Available data:
---------------
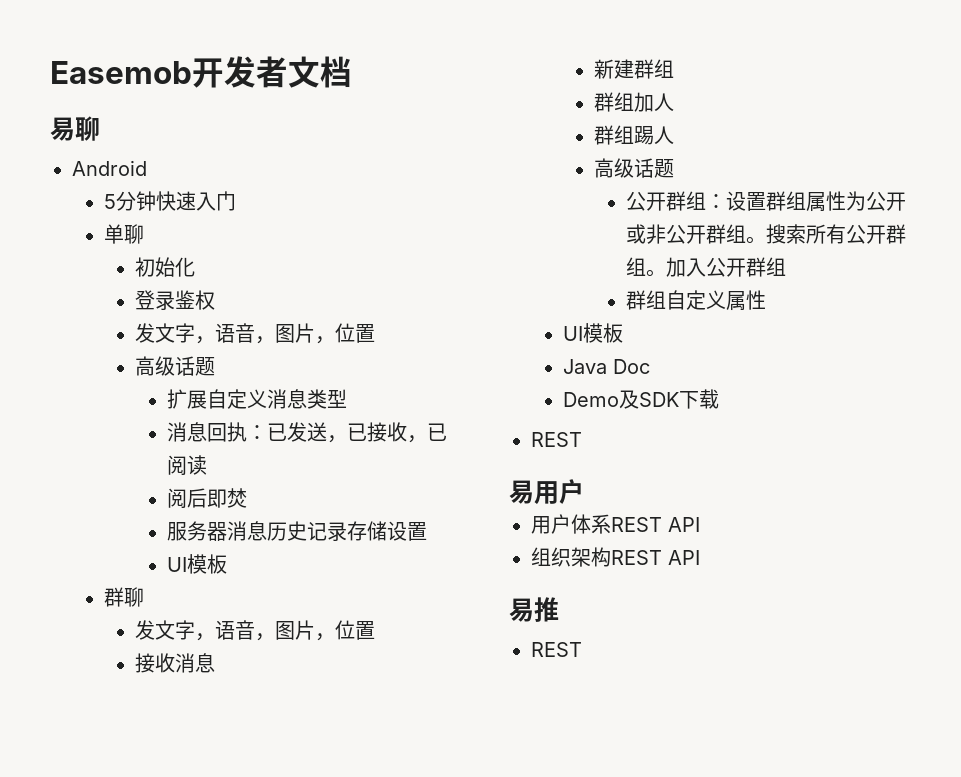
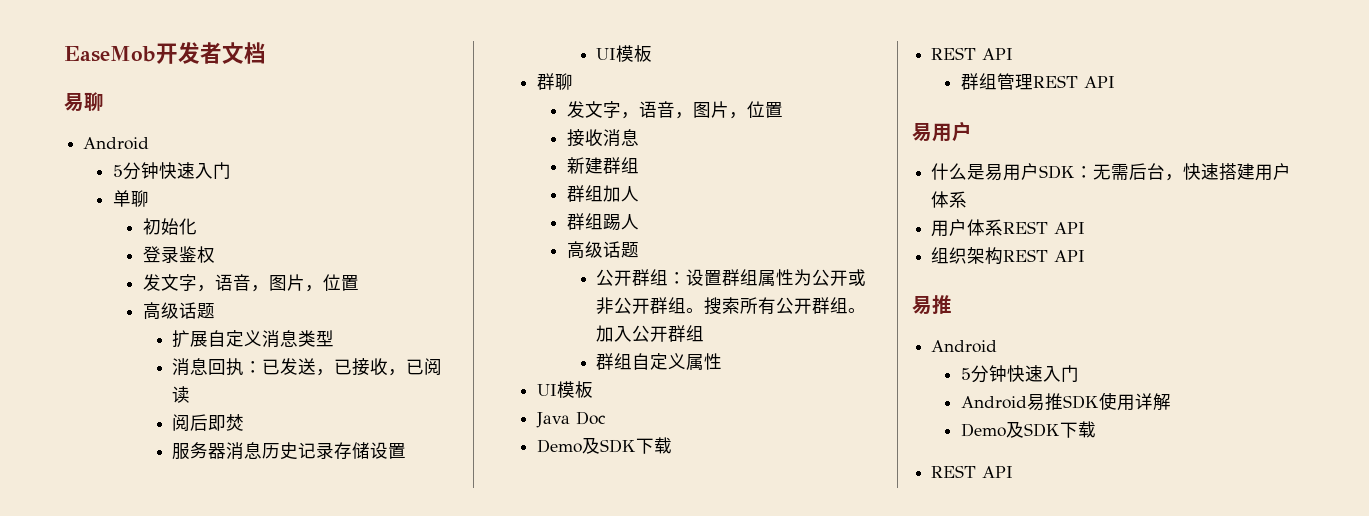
[50,61,192,84] Easemob -> [64,46,156,62] EaseMob
[509,479,584,505] // 易用户 -> [982,48,1014,60] [960,73,1115,90] [912,121,972,142] [931,163,1292,181] [931,191,968,208] API // 群组管理REST API // 易用户 // 什么是易用户SDK：无需后台，快速搭建用户体系
[531,642,582,657] // REST -> [931,340,998,353] [960,365,1079,383] [960,392,1171,411] [960,421,1096,438] [931,465,1014,478] // Android // 5分钟快速入门 // Android易推SDK使用详解 // Demo及SDK下载 // REST API

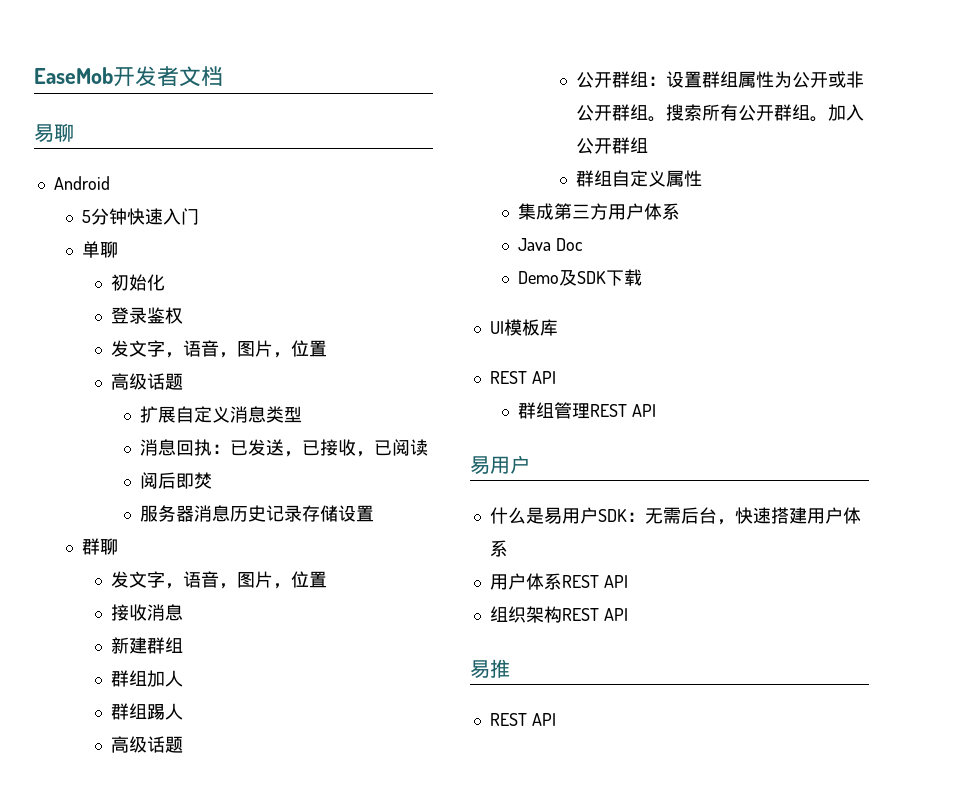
[596,45,653,62] // UI模板 -> (374, 513) none
[536,381,593,398] UI模板 -> [518,203,681,220] 集成第三方用户体系
(672, 445) none -> [489,319,558,336] // UI模板库
[931,340,998,353] [960,365,1079,383] [960,392,1171,411] [960,421,1096,438] // Android // 5分钟快速入门 // Android易推SDK使用详解 // Demo及SDK下载 -> (510, 668) none

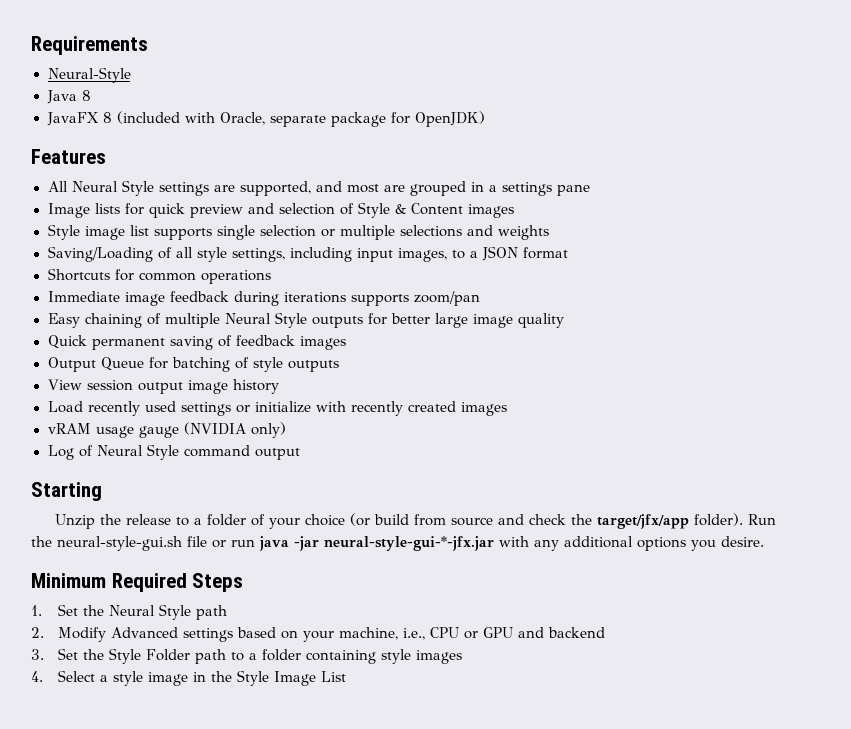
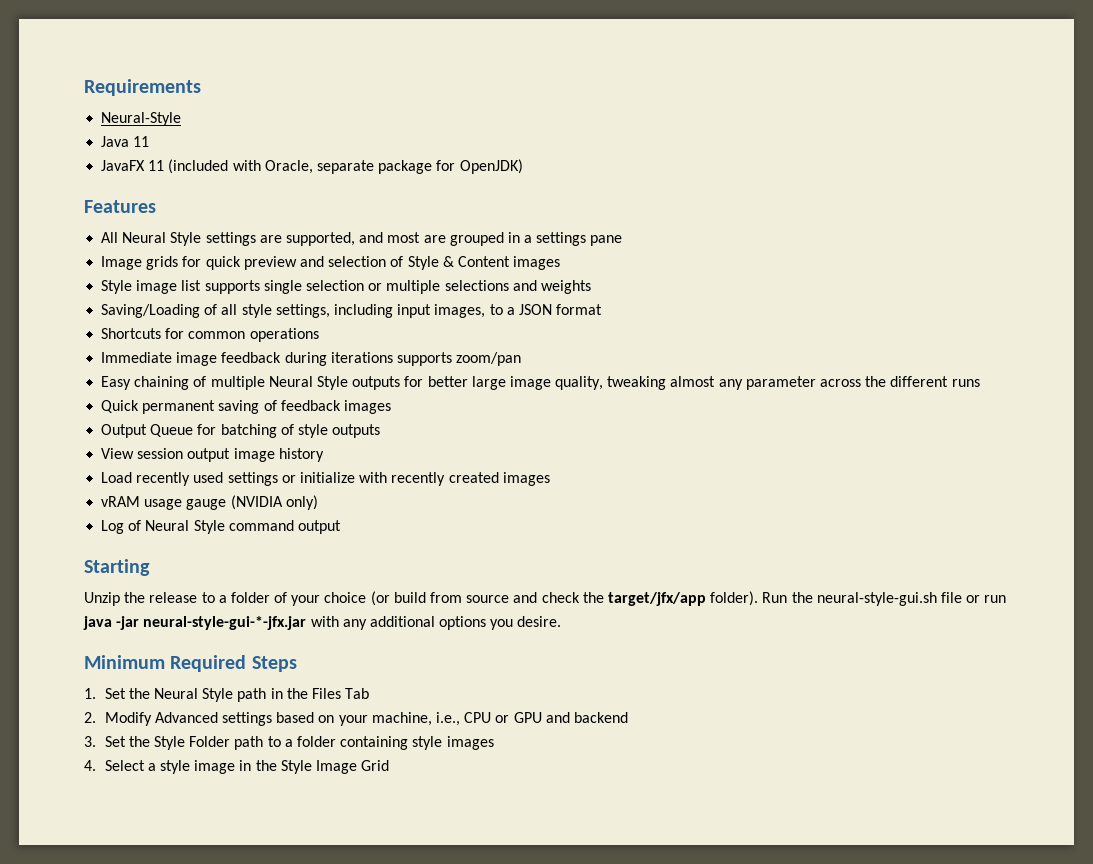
[81,90,91,101] 8 -> [133,136,150,147] 11
[102,112,112,123] 8 -> [148,160,165,171] 11
[94,203,120,214] lists -> [146,256,179,270] grids
[517,313,564,328] quality -> [555,376,980,390] quality, tweaking almost any parameter across the different runs
(227, 612) none -> [270,688,370,699] in the Files Tab
[320,671,346,682] List -> [361,760,390,771] Grid

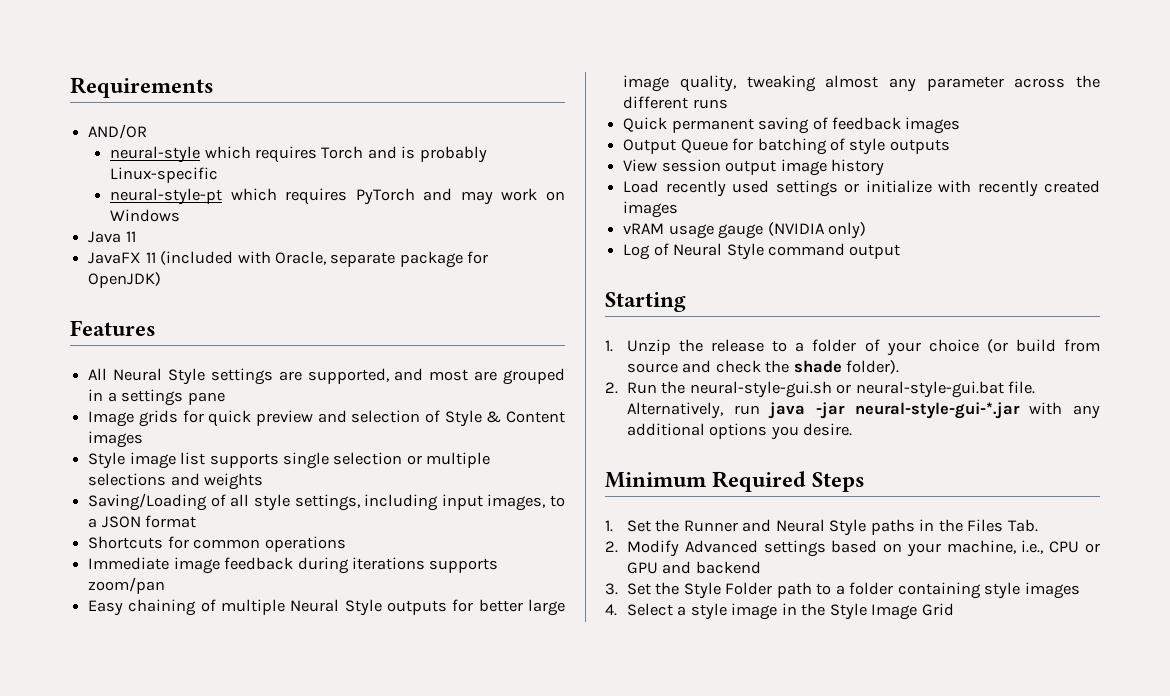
[101,112,182,126] Neural-Style -> [88,124,148,139] [110,146,487,163] [110,167,219,183] [110,188,565,205] [110,209,181,222] AND/OR // neural-style which requires Torch and is probably Linux-specific // neural-style-pt which requires PyTorch and may work on Windows
(150, 567) none -> [605,340,613,352] 1.
[607,592,706,606] target/jfx/app -> [793,360,842,373] shade
(759, 598) none -> [605,382,618,394] // 2.
[940,592,981,603] file or -> [836,381,1036,398] [626,402,723,419] or neural-style-gui.bat file. Alternatively,
[143,616,307,630] neural-style-gui-*-jfx.jar -> [854,402,1020,419] neural-style-gui-*.jar
[154,688,267,702] Neural Style path -> [683,519,915,536] Runner and Neural Style paths
[345,688,370,699] Tab -> [1007,519,1038,532] Tab.

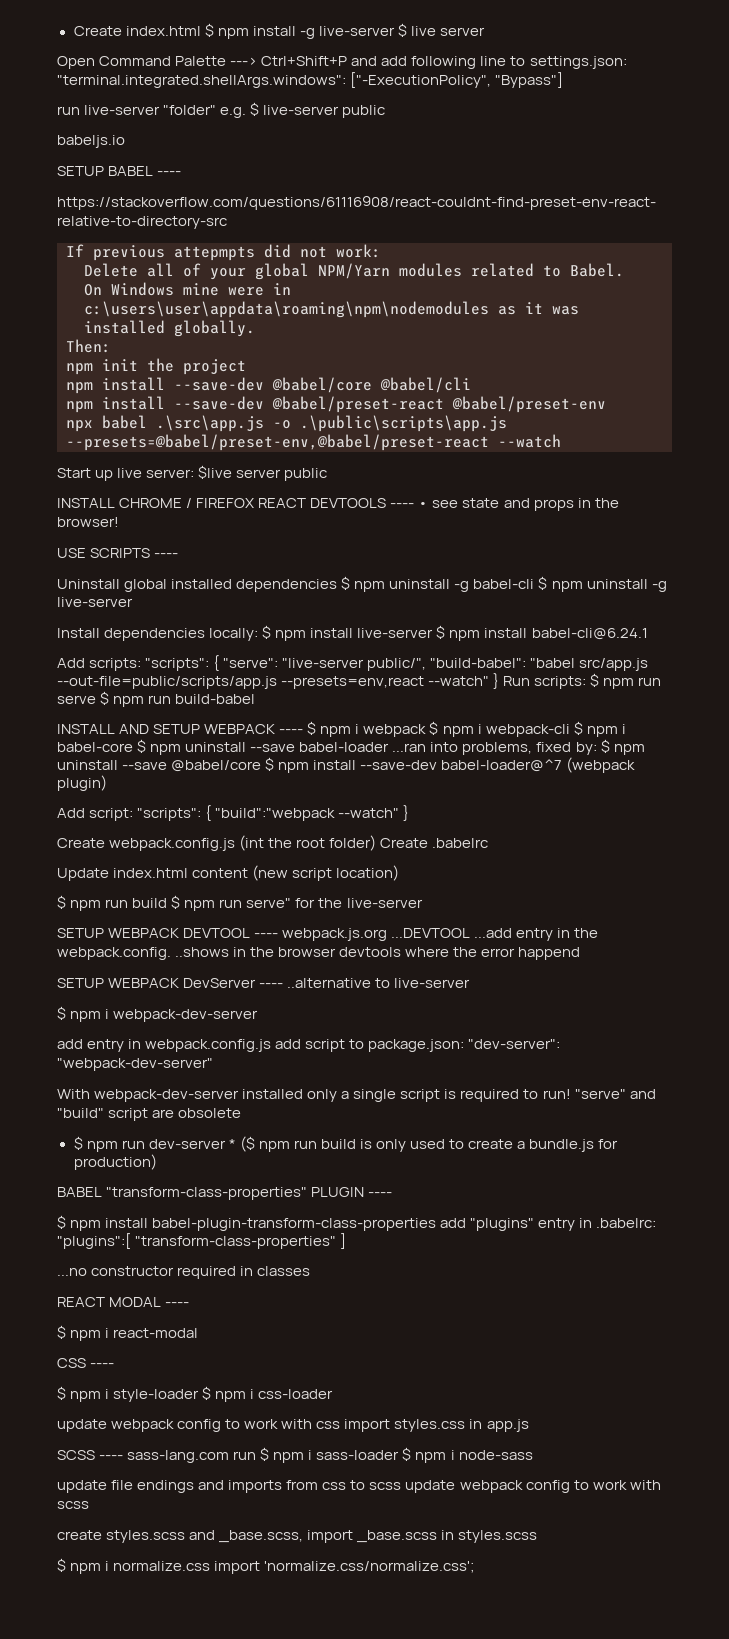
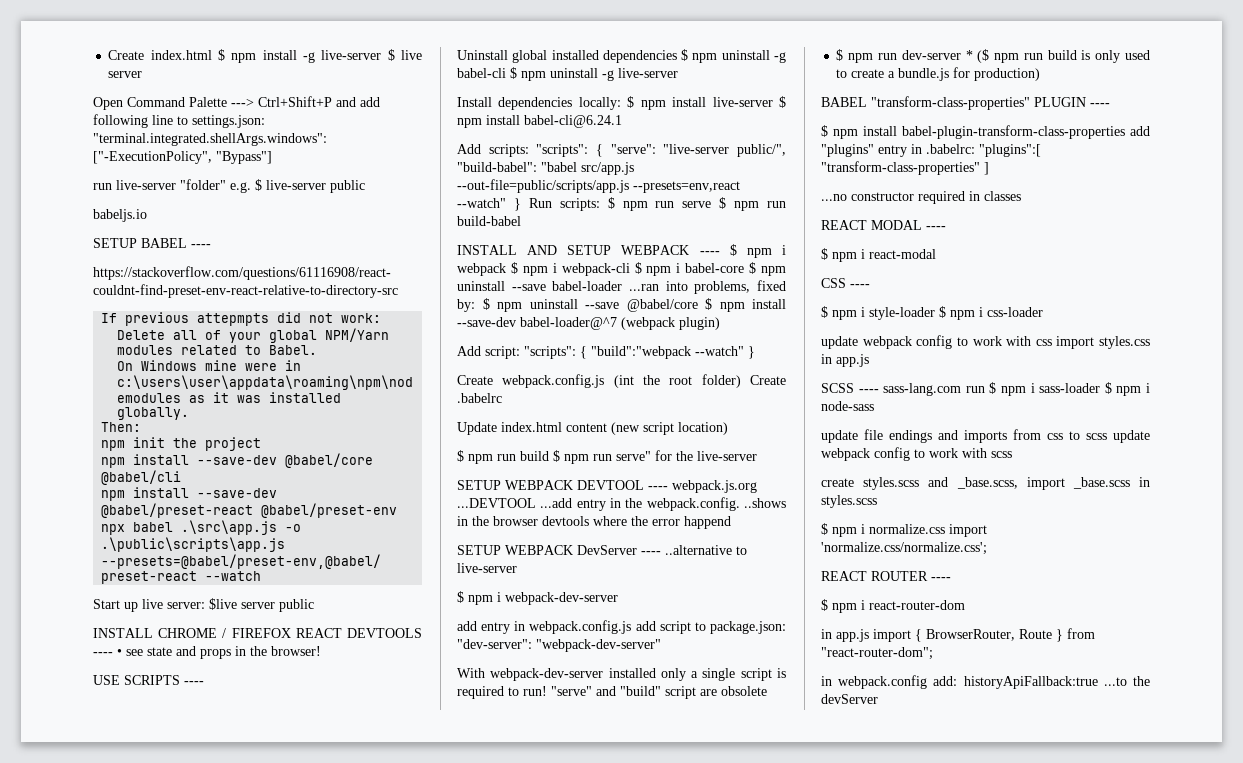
(476, 1567) none -> [821,571,951,581] [821,599,965,613] [821,628,1095,642] [821,647,933,660] [821,675,1150,689] [821,694,878,704] // REACT ROUTER ---- // $ npm i react-router-dom // in app.js import { BrowserRouter, Route } from "react-router-dom"; // in webpack.config add: historyApiFallback:true ...to the devServer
---------------
What to produce:
Please write out exactly the lines from the one holding "(672, 445) none -> [489,319,558,336] // UI模板库" through the last line of the material above, both included, as a copy without pictures.

Reply:
(672, 445) none -> [489,319,558,336] // UI模板库
[931,340,998,353] [960,365,1079,383] [960,392,1171,411] [960,421,1096,438] // Android // 5分钟快速入门 // Android易推SDK使用详解 // Demo及SDK下载 -> (510, 668) none

[81,90,91,101] 8 -> [133,136,150,147] 11
[102,112,112,123] 8 -> [148,160,165,171] 11
[94,203,120,214] lists -> [146,256,179,270] grids
[517,313,564,328] quality -> [555,376,980,390] quality, tweaking almost any parameter across the different runs
(227, 612) none -> [270,688,370,699] in the Files Tab
[320,671,346,682] List -> [361,760,390,771] Grid

[101,112,182,126] Neural-Style -> [88,124,148,139] [110,146,487,163] [110,167,219,183] [110,188,565,205] [110,209,181,222] AND/OR // neural-style which requires Torch and is probably Linux-specific // neural-style-pt which requires PyTorch and may work on Windows
(150, 567) none -> [605,340,613,352] 1.
[607,592,706,606] target/jfx/app -> [793,360,842,373] shade
(759, 598) none -> [605,382,618,394] // 2.
[940,592,981,603] file or -> [836,381,1036,398] [626,402,723,419] or neural-style-gui.bat file. Alternatively,
[143,616,307,630] neural-style-gui-*-jfx.jar -> [854,402,1020,419] neural-style-gui-*.jar
[154,688,267,702] Neural Style path -> [683,519,915,536] Runner and Neural Style paths
[345,688,370,699] Tab -> [1007,519,1038,532] Tab.

(476, 1567) none -> [821,571,951,581] [821,599,965,613] [821,628,1095,642] [821,647,933,660] [821,675,1150,689] [821,694,878,704] // REACT ROUTER ---- // $ npm i react-router-dom // in app.js import { BrowserRouter, Route } from "react-router-dom"; // in webpack.config add: historyApiFallback:true ...to the devServer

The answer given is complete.